Welcome to Ask The Argus, a column brought to you by the magnificent Features section! Each week, we bring you the hottest advice from your wonderful, trusty, seasoned editors. Are you having trouble making friends? Is your relationship falling apart? Struggling with time management? Don’t know if Summies quesadillas will make you queasy? Don’t fret: we’ve been there and are here to help.
Is it silly to ask for an extension on a paper that you’ve known about the whole semester?
No! We do not think that asking for an extension is silly at all, and it can actually be a good learning experience. Everyone has been in a place where the remaining time-to-work ratio is not looking too hot, and it is just a simple mistake! When you write to your professor, you can explain that you underestimated the amount of time the paper would take, and that to write to the best of your ability, you need more time. Be sure to let the professor know that you will use this as a learning experience to make sure it won’t happen again.
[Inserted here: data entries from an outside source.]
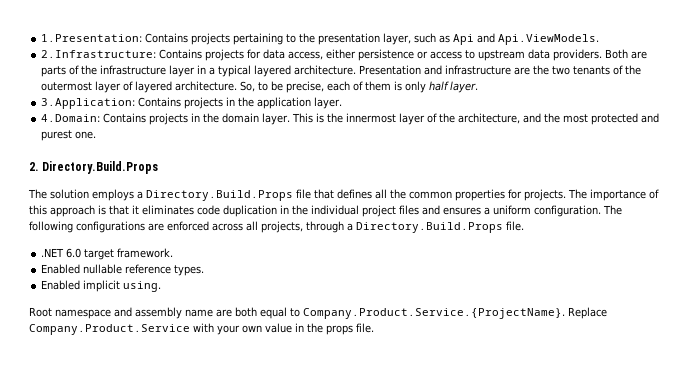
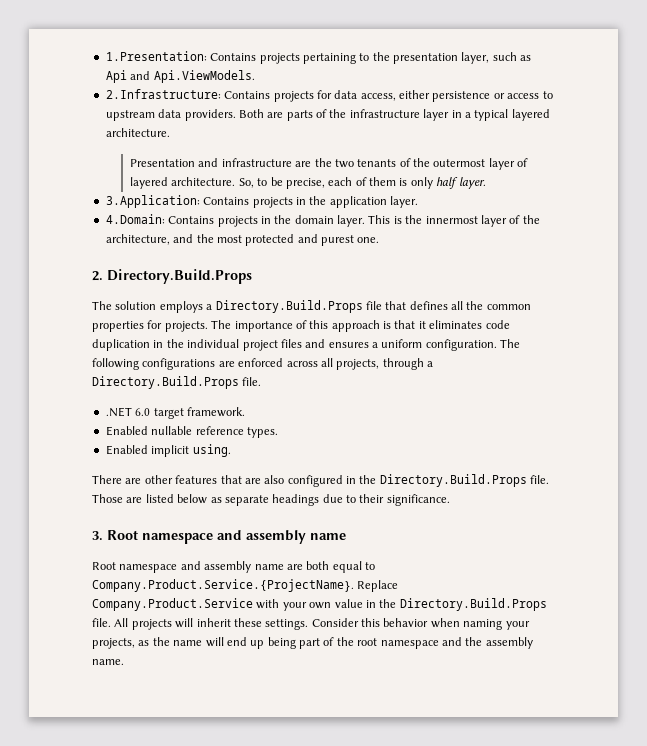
- Both are parts of the infrastructure layer in a typical layered architecture. Presentation and infrastructure are the two tenants of the outermost layer of layered architecture.
+ Both are parts of the infrastructure layer in a typical layered architecture.
+ Presentation and infrastructure are the two tenants of the outermost layer of layered architecture.
+ There are other features that are also configured in the Directory.Build.Props file. Those are listed below as separate headings due to their significance.
+ 3. Root namespace and assembly name
- Root namespace and assembly name are both equal to Company.Product.Service.{ProjectName}. Replace Company.Product.Service with your own value in the props file.
+ Root namespace and assembly name are both equal to Company.Product.Service.{ProjectName}. Replace Company.Product.Service with your own value in the Directory.Build.Props file. All projects will inherit these settings. Consider this behavior when naming your projects, as the name will end up being part of the root namespace and the assembly name.

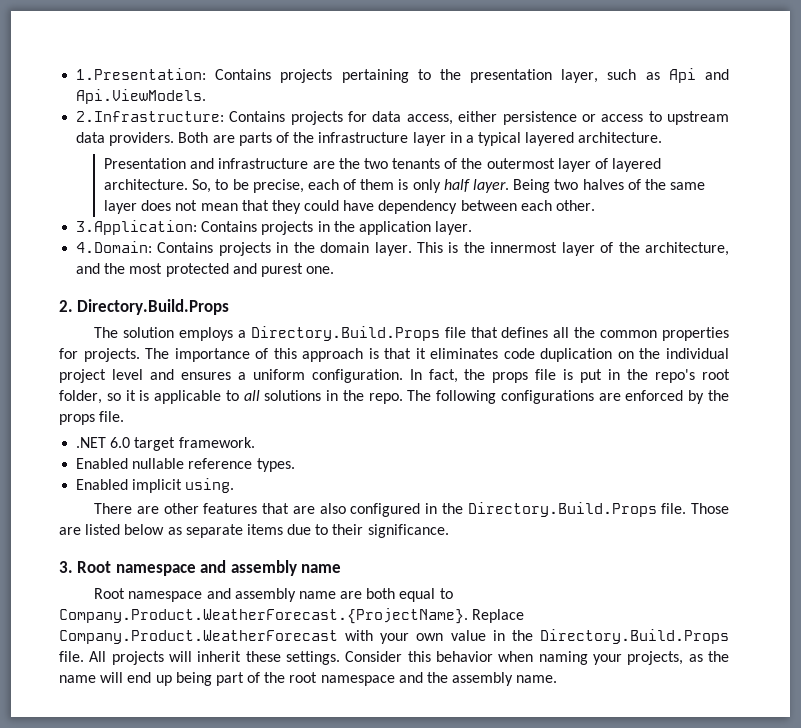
+ Being two halves of the same layer does not mean that they could have dependency between each other.
- The importance of this approach is that it eliminates code duplication in the individual project files and ensures a uniform configuration.
+ The importance of this approach is that it eliminates code duplication on the individual project level and ensures a uniform configuration.
+ In fact, the props file is put in the repo's root folder, so it is applicable to all solutions in the repo.
- The following configurations are enforced across all projects, through a Directory.Build.Props file.
+ The following configurations are enforced by the props file.
- Those are listed below as separate headings due to their significance.
+ Those are listed below as separate items due to their significance.
- Root namespace and assembly name are both equal to Company.Product.Service.{ProjectName}. Replace Company.Product.Service with your own value in the Directory.Build.Props file.
+ Root namespace and assembly name are both equal to Company.Product.WeatherForecast.{ProjectName}. Replace Company.Product.WeatherForecast with your own value in the Directory.Build.Props file.

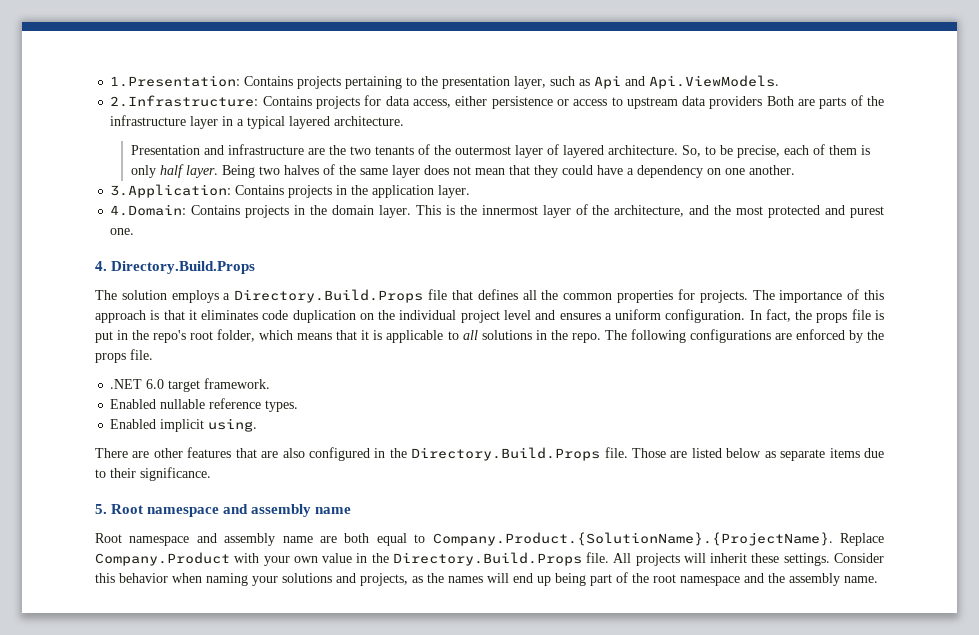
- 2.Infrastructure: Contains projects for data access, either persistence or access to upstream data providers. Both are parts of the infrastructure layer in a typical layered architecture.
+ 2.Infrastructure: Contains projects for data access, either persistence or access to upstream data providers Both are parts of the infrastructure layer in a typical layered architecture.
- Being two halves of the same layer does not mean that they could have dependency between each other.
+ Being two halves of the same layer does not mean that they could have a dependency on one another.
- 2. Directory.Build.Props
+ 4. Directory.Build.Props
- In fact, the props file is put in the repo's root folder, so it is applicable to all solutions in the repo.
+ In fact, the props file is put in the repo's root folder, which means that it is applicable to all solutions in the repo.
- 3. Root namespace and assembly name
+ 5. Root namespace and assembly name
- Root namespace and assembly name are both equal to Company.Product.WeatherForecast.{ProjectName}. Replace Company.Product.WeatherForecast with your own value in the Directory.Build.Props file.
+ Root namespace and assembly name are both equal to Company.Product.{SolutionName}.{ProjectName}. Replace Company.Product with your own value in the Directory.Build.Props file.
- Consider this behavior when naming your projects, as the name will end up being part of the root namespace and the assembly name.
+ Consider this behavior when naming your solutions and projects, as the names will end up being part of the root namespace and the assembly name.

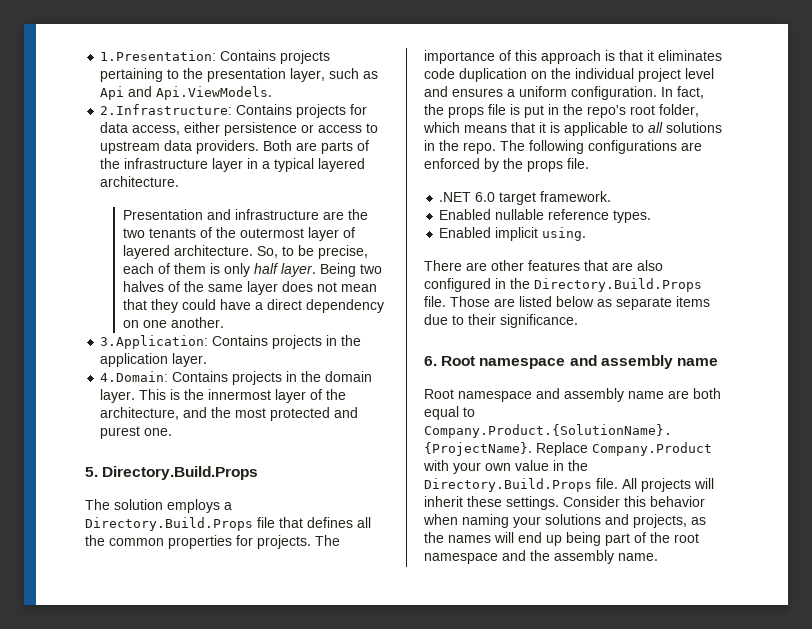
- 2.Infrastructure: Contains projects for data access, either persistence or access to upstream data providers Both are parts of the infrastructure layer in a typical layered architecture.
+ 2.Infrastructure: Contains projects for data access, either persistence or access to upstream data providers. Both are parts of the infrastructure layer in a typical layered architecture.
- Being two halves of the same layer does not mean that they could have a dependency on one another.
+ Being two halves of the same layer does not mean that they could have a direct dependency on one another.
- 4. Directory.Build.Props
+ 5. Directory.Build.Props
- 5. Root namespace and assembly name
+ 6. Root namespace and assembly name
Since you don’t want to be in this position of repeatedly asking for extensions, take extra care to treat it as a learning experience for the rest of your college career.
When you receive your syllabi at the beginning of the semester, use a planner or spreadsheet to log any big papers or projects that are noted as part of the courses. For particularly big ones, note an anticipated start date well ahead of the due date. That way if you’re looking ahead to future weeks, you have a reminder that a big paper is coming up before it is too late.
Recently, I’ve been missing my home friends and wishing I can stay in better contact with them. Do you have any tips on how to maintain long-distance friendships?
Luckily for you, there are so many great options with technology today, making it easy to find new, exciting, ways to stay connected with your friends that are far away. Firstly, with friends you trust, letting them know that you’re missing them a little extra can really help to bring you closer; it lets them know that you’re thinking about them, and it can help them put in more effort to let you know that they care about you as well. Starting up a habit of messaging your friends can make your texts feel almost like an IRL conversation. Who knows? Maybe your friends are missing you just as much as you are them!
There are also lots of other fun things you can do online. Harness some skills from our early COVID-19 days and bring back some of the virtual hangouts we created back when we were all bored in quarantine. Netflix, Hulu, Peacock, and many other streaming platforms offer watch party functions where you can share a screen with your friends and use a chat box to converse with each other while you watch. There are also online games like skribbl.io, Cards Against Humanity, playingcards.io, and many others that are surprisingly entertaining.
Engaging in new student groups or planning meals with friends at Wesleyan, even if they are distant acquaintances, can also be an effective way to take your mind off of home and also meet new people within academics and extracurricular activities. Moreover, carving out consistent time to focus on your mental health—through exercising, reading for pleasure, or even cleaning—can help you get centered and possibly take your mind off of thinking about your friends from home. Finally, as pre-registration winds to a close, you can start thinking about new and engaging classes that you can take next semester. Maybe you can create bonds with the people in these classes.
Smaller, acquaintance-like friendships can be hard to reach out to but are still very important. In this case, try to find things to ask them about or things that remind you of them that can spark a conversation. Even just texting “I was reminded of this funny memory today” can keep them in your thoughts and remind them that you haven’t forgotten about them.
At the end of the day, we all get homesick and we miss our friends and family at home. Just remind yourself that everyone gets homesick…it’s totally normal!